DATA RECORDS ->
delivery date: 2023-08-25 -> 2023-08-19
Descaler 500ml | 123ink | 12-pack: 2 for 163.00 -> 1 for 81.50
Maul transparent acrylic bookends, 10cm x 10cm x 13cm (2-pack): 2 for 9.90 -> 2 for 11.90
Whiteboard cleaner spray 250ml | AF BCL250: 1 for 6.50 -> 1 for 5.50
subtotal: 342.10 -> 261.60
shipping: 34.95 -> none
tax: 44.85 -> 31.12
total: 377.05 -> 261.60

YOUR TASK -> Reply with the complete records, restated exactly.

RESPONSE TO THE EXERCISE ->
delivery date: 2023-08-25 -> 2023-08-19
Descaler 500ml | 123ink | 12-pack: 2 for 163.00 -> 1 for 81.50
Maul transparent acrylic bookends, 10cm x 10cm x 13cm (2-pack): 2 for 9.90 -> 2 for 11.90
Whiteboard cleaner spray 250ml | AF BCL250: 1 for 6.50 -> 1 for 5.50
subtotal: 342.10 -> 261.60
shipping: 34.95 -> none
tax: 44.85 -> 31.12
total: 377.05 -> 261.60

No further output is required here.